*Task directions*.
Exactly as written, output each record given below.
━━━━━ Listed entries ━━━━━
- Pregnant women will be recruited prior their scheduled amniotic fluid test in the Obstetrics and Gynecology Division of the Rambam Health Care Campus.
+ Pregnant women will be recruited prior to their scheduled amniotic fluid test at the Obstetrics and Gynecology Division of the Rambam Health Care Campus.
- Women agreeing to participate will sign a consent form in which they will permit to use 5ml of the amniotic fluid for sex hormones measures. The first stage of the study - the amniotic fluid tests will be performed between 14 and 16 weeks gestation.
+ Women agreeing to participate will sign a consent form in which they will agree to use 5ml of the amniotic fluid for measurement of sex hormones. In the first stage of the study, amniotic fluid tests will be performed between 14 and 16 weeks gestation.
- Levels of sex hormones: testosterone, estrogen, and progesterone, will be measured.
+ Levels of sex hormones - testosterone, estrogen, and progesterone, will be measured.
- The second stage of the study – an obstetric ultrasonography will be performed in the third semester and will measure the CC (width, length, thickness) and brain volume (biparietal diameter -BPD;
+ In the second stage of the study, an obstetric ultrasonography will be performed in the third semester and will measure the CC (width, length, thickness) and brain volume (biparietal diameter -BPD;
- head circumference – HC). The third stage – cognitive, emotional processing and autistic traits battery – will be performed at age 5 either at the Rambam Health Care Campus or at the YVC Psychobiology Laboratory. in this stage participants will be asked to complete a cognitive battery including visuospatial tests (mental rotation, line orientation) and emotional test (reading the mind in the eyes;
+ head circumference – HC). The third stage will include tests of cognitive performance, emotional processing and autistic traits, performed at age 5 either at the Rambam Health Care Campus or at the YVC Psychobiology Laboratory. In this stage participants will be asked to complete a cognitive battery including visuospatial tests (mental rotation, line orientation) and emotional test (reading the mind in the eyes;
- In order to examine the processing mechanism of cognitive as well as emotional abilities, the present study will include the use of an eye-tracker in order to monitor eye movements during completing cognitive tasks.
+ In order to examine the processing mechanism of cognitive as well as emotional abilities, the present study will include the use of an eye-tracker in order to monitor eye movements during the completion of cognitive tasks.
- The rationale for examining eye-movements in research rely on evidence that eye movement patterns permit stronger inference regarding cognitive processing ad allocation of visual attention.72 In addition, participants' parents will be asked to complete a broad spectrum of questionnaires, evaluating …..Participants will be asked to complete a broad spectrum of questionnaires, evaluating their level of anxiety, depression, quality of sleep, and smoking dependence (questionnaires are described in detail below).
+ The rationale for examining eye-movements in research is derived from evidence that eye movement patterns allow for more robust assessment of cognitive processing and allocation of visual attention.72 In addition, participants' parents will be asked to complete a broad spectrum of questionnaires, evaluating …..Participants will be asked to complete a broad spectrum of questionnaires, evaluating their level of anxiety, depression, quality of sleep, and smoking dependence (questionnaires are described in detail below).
━━━━━
*Expected answer*.
- Pregnant women will be recruited prior their scheduled amniotic fluid test in the Obstetrics and Gynecology Division of the Rambam Health Care Campus.
+ Pregnant women will be recruited prior to their scheduled amniotic fluid test at the Obstetrics and Gynecology Division of the Rambam Health Care Campus.
- Women agreeing to participate will sign a consent form in which they will permit to use 5ml of the amniotic fluid for sex hormones measures. The first stage of the study - the amniotic fluid tests will be performed between 14 and 16 weeks gestation.
+ Women agreeing to participate will sign a consent form in which they will agree to use 5ml of the amniotic fluid for measurement of sex hormones. In the first stage of the study, amniotic fluid tests will be performed between 14 and 16 weeks gestation.
- Levels of sex hormones: testosterone, estrogen, and progesterone, will be measured.
+ Levels of sex hormones - testosterone, estrogen, and progesterone, will be measured.
- The second stage of the study – an obstetric ultrasonography will be performed in the third semester and will measure the CC (width, length, thickness) and brain volume (biparietal diameter -BPD;
+ In the second stage of the study, an obstetric ultrasonography will be performed in the third semester and will measure the CC (width, length, thickness) and brain volume (biparietal diameter -BPD;
- head circumference – HC). The third stage – cognitive, emotional processing and autistic traits battery – will be performed at age 5 either at the Rambam Health Care Campus or at the YVC Psychobiology Laboratory. in this stage participants will be asked to complete a cognitive battery including visuospatial tests (mental rotation, line orientation) and emotional test (reading the mind in the eyes;
+ head circumference – HC). The third stage will include tests of cognitive performance, emotional processing and autistic traits, performed at age 5 either at the Rambam Health Care Campus or at the YVC Psychobiology Laboratory. In this stage participants will be asked to complete a cognitive battery including visuospatial tests (mental rotation, line orientation) and emotional test (reading the mind in the eyes;
- In order to examine the processing mechanism of cognitive as well as emotional abilities, the present study will include the use of an eye-tracker in order to monitor eye movements during completing cognitive tasks.
+ In order to examine the processing mechanism of cognitive as well as emotional abilities, the present study will include the use of an eye-tracker in order to monitor eye movements during the completion of cognitive tasks.
- The rationale for examining eye-movements in research rely on evidence that eye movement patterns permit stronger inference regarding cognitive processing ad allocation of visual attention.72 In addition, participants' parents will be asked to complete a broad spectrum of questionnaires, evaluating …..Participants will be asked to complete a broad spectrum of questionnaires, evaluating their level of anxiety, depression, quality of sleep, and smoking dependence (questionnaires are described in detail below).
+ The rationale for examining eye-movements in research is derived from evidence that eye movement patterns allow for more robust assessment of cognitive processing and allocation of visual attention.72 In addition, participants' parents will be asked to complete a broad spectrum of questionnaires, evaluating …..Participants will be asked to complete a broad spectrum of questionnaires, evaluating their level of anxiety, depression, quality of sleep, and smoking dependence (questionnaires are described in detail below).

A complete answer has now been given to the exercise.